IL CONTO DELL'EVASIONE:100 MILIONI IN PIU' A CARICO DEGLI ONESTI

NERO.jpgdi Pietro Saccò- da L'Avvenire

Tra tasse, imposte e altri balzelli lo Stato italiano nel 2009 si è preso il 43,2% del prodotto interno lordo. Il rapporto italiano tra tasse e Pil, calcolato dall’Istat, è tra i più alti d’Europa. La media dell’Unione europea è al 40%, nel continente hanno un fisco più esigente del nostro, dicono le statistiche dell’Ocse, solo le nazioni scandinave (e non tutte, dato che in Finlandia il rapporto taasse/Pil è di un decimo di punto percentuale più leggero del nostro), il Belgio e la Francia.
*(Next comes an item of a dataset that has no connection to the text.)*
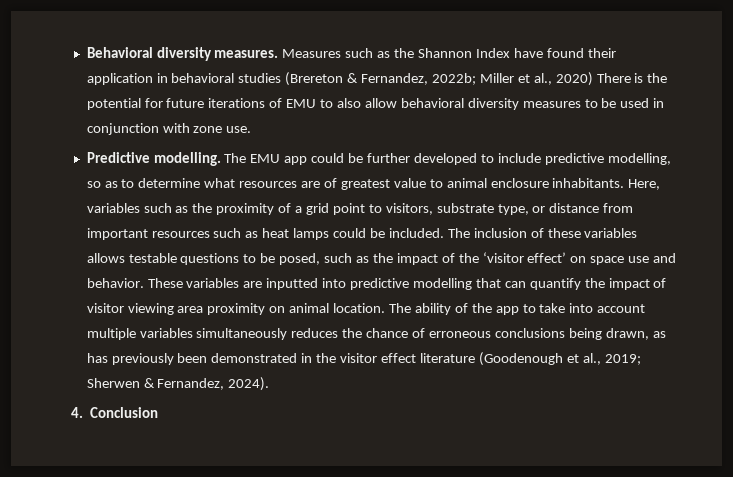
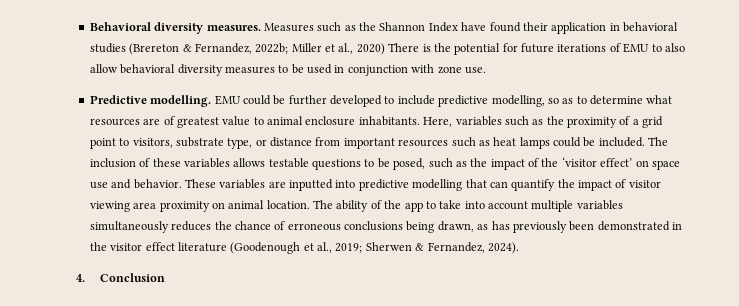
- The EMU app could be further developed to include predictive modelling, so as to determine what resources are of greatest value to animal enclosure inhabitants.
+ EMU could be further developed to include predictive modelling, so as to determine what resources are of greatest value to animal enclosure inhabitants.

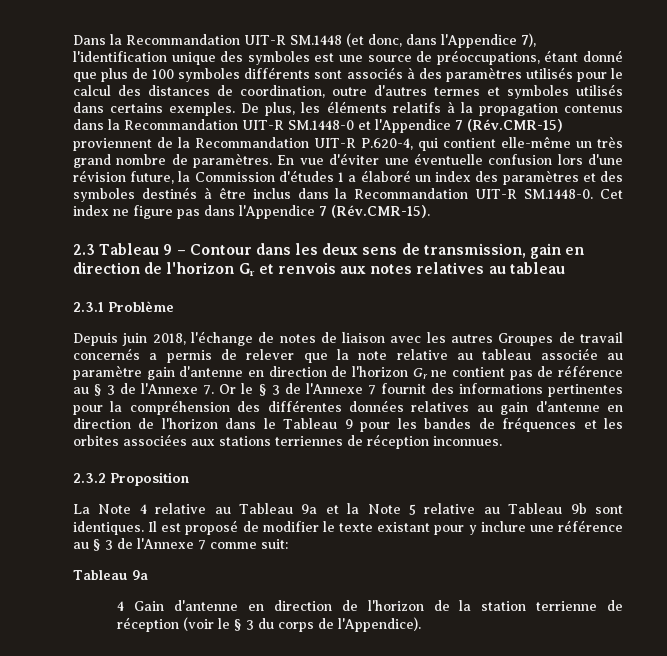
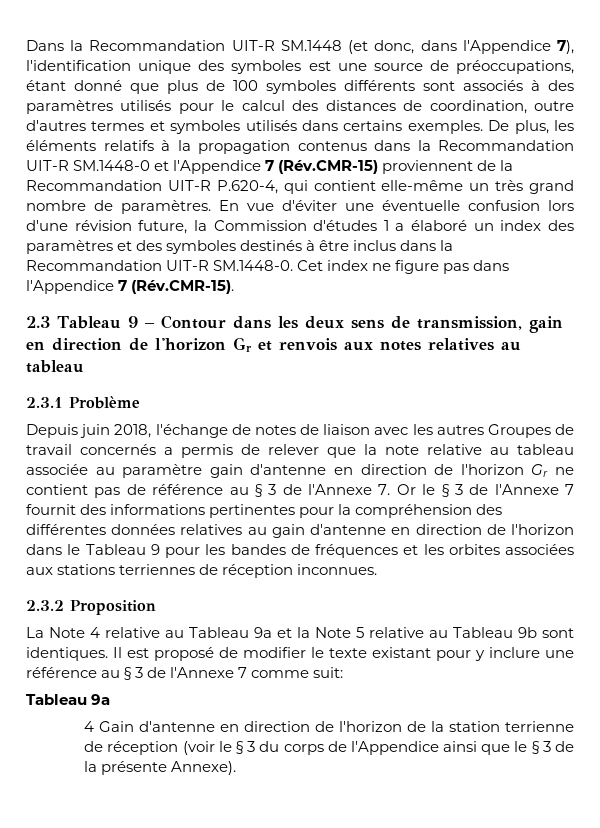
- 4 Gain d'antenne en direction de l'horizon de la station terrienne de réception (voir le § 3 du corps de l'Appendice).
+ 4 Gain d'antenne en direction de l'horizon de la station terrienne de réception (voir le § 3 du corps de l'Appendice ainsi que le § 3 de la présente Annexe).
Tutte nazioni, però, famose per il buon funzionamento del loro sistema di Welfare. È da questa situazione già poco felice che la Cgia di Mestre è partita per approfondire l’analisi del peso delle tasse sul sistema economico nazionale.
Arrivando a scoprire che «la pressione reale sui contribuenti italiani sfiora il 52% del Pil».
Cioè nove percentuali in più rispetto alla cifra ufficiale. Non è una critica all’Istat, quella dell’ufficio studi degli artigiani veneti: semplicemente l’istituto nazionale di statistica è tenuto a includere nel Pil – come richiesto dai regolamenti dell’Eurostat – tutto il sommerso dell’economia. Così nei 1520,8 miliardi di prodotto interno lordo nazionale del 2009 calcolato dall’Istat sono
inclusi anche tutti i soldi del 'nero', o almeno la loro stima.
E le stime dicono che in Italia l’economia sommersa vale tra i 232 e i 255 miliardi. Ma chiaramente, essendo appunto sommersa, tutta questa attività che collabora alla crescita del prodotto interno lordo non paga le tasse.